● Brief: Please count the lines in the records below that include the word "cyan" and report only the total.

● Dataset extract:
== Segment start ==

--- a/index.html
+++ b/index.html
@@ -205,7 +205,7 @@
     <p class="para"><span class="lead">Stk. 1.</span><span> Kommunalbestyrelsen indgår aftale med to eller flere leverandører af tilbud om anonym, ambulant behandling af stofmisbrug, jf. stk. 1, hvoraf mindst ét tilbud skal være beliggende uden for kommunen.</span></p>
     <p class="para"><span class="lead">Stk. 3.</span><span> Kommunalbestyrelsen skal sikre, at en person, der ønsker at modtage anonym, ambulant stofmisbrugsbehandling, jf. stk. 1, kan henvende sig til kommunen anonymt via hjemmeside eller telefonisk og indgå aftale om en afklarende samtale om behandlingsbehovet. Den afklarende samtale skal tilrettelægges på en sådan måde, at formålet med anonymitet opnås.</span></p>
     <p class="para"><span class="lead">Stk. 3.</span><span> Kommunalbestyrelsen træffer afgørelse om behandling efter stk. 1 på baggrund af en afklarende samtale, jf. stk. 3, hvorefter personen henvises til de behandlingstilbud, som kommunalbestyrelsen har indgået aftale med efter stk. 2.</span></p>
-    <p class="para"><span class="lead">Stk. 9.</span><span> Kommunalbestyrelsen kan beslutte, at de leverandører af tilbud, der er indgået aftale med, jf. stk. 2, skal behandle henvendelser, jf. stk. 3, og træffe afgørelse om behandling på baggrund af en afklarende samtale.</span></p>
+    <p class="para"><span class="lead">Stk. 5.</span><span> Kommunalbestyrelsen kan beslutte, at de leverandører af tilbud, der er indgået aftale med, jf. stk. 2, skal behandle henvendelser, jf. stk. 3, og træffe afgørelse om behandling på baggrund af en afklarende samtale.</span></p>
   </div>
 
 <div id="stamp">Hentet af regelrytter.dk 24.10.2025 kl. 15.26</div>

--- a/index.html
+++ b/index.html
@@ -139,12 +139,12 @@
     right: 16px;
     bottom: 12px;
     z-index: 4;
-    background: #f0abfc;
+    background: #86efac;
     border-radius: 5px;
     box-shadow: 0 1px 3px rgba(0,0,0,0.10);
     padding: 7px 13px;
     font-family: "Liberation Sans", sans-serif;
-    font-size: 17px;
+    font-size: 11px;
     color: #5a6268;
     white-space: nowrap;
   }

== Segment end ==
== Segment start ==

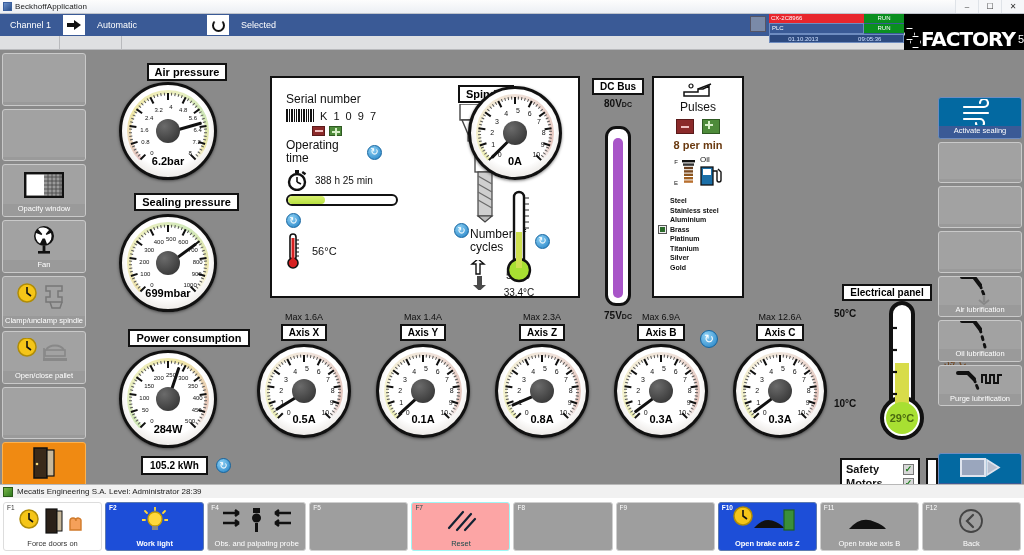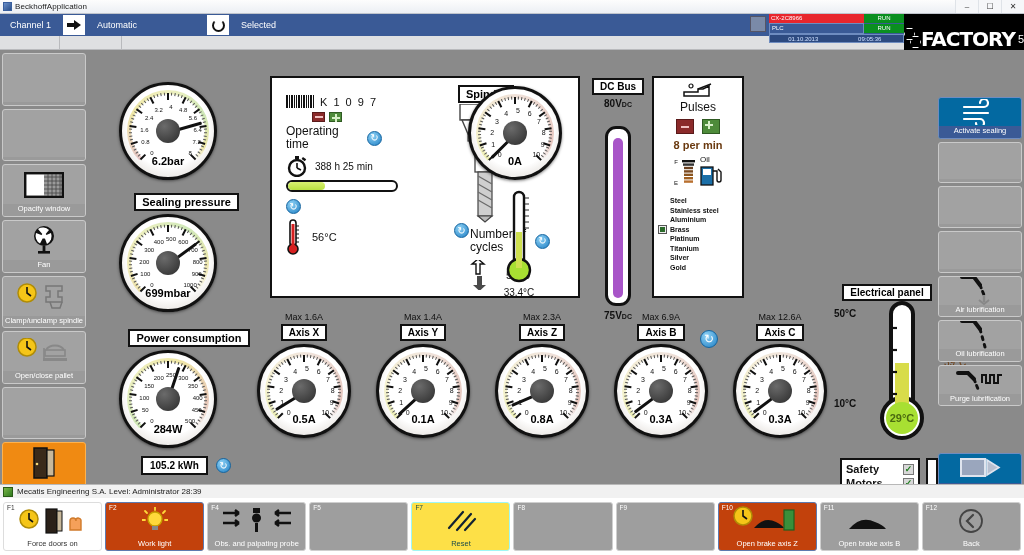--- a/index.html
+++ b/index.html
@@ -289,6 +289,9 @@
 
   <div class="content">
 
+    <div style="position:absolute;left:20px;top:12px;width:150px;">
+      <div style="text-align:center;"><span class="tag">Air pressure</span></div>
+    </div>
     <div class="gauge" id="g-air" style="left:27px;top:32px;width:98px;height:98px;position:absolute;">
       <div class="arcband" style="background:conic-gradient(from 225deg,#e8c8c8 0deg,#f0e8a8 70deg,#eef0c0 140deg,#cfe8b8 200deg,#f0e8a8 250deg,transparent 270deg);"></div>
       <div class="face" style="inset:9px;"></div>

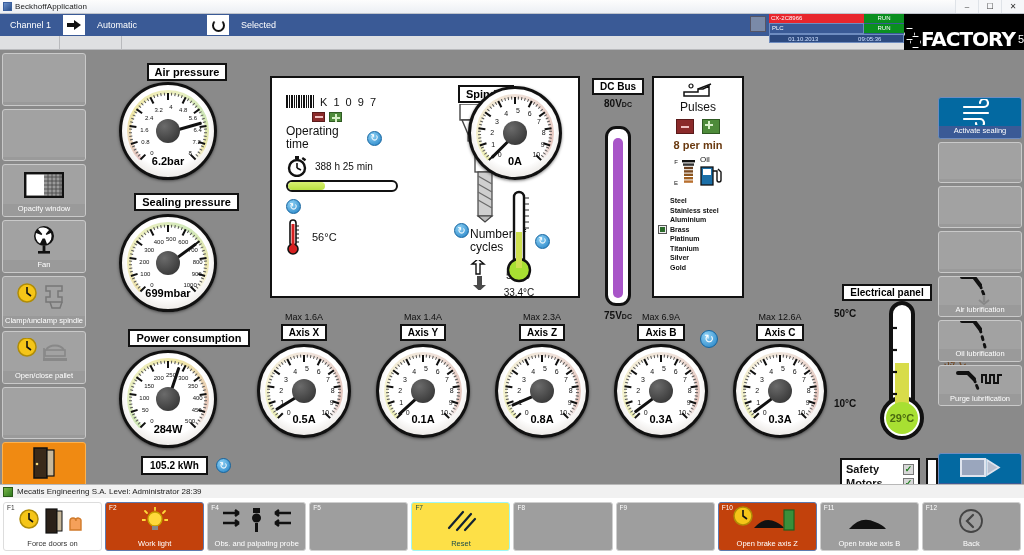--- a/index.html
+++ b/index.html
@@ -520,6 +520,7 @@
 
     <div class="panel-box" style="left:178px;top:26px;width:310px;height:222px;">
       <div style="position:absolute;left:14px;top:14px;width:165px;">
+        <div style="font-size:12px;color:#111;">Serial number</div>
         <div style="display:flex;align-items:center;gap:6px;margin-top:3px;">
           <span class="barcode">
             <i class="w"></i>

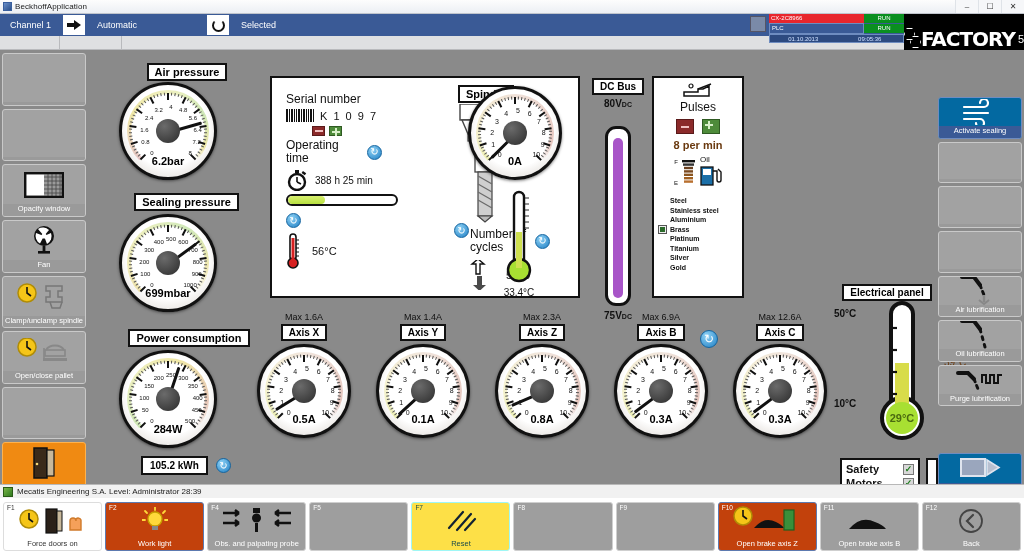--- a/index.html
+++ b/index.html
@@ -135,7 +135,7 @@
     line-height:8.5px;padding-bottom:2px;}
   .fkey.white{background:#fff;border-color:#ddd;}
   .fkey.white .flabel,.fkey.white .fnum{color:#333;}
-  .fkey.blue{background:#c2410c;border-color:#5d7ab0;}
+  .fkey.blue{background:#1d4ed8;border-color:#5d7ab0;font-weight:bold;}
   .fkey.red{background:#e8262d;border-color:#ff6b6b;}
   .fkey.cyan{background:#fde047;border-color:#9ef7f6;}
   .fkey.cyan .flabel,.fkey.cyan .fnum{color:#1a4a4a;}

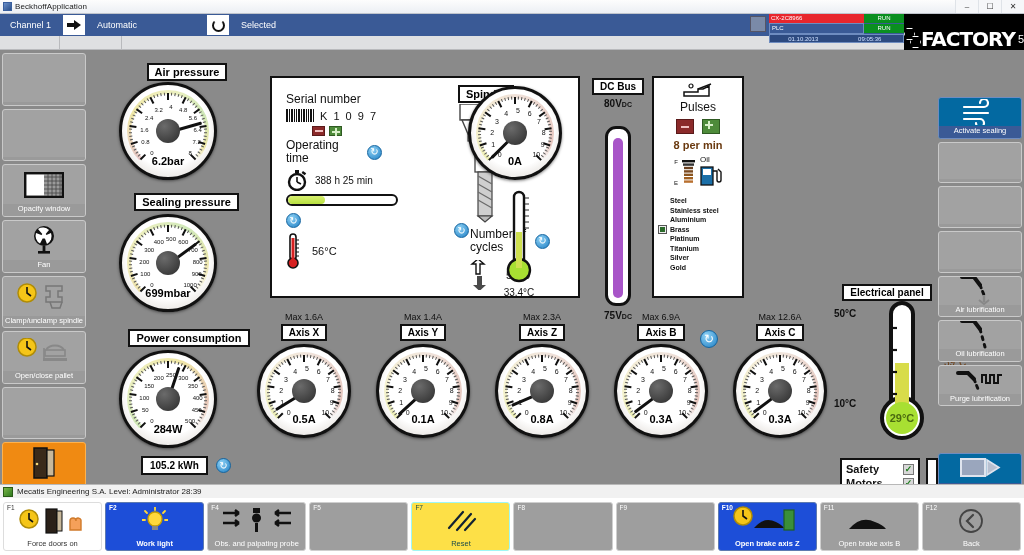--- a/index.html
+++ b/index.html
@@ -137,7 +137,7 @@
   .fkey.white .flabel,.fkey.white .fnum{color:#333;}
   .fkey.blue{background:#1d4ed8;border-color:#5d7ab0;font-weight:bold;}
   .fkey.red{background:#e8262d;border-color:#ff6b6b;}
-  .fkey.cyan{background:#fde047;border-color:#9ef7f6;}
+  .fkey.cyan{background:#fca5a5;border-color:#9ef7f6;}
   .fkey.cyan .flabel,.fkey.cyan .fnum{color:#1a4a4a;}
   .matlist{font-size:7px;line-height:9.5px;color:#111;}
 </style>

== Segment end ==

● Response for this exercise: 5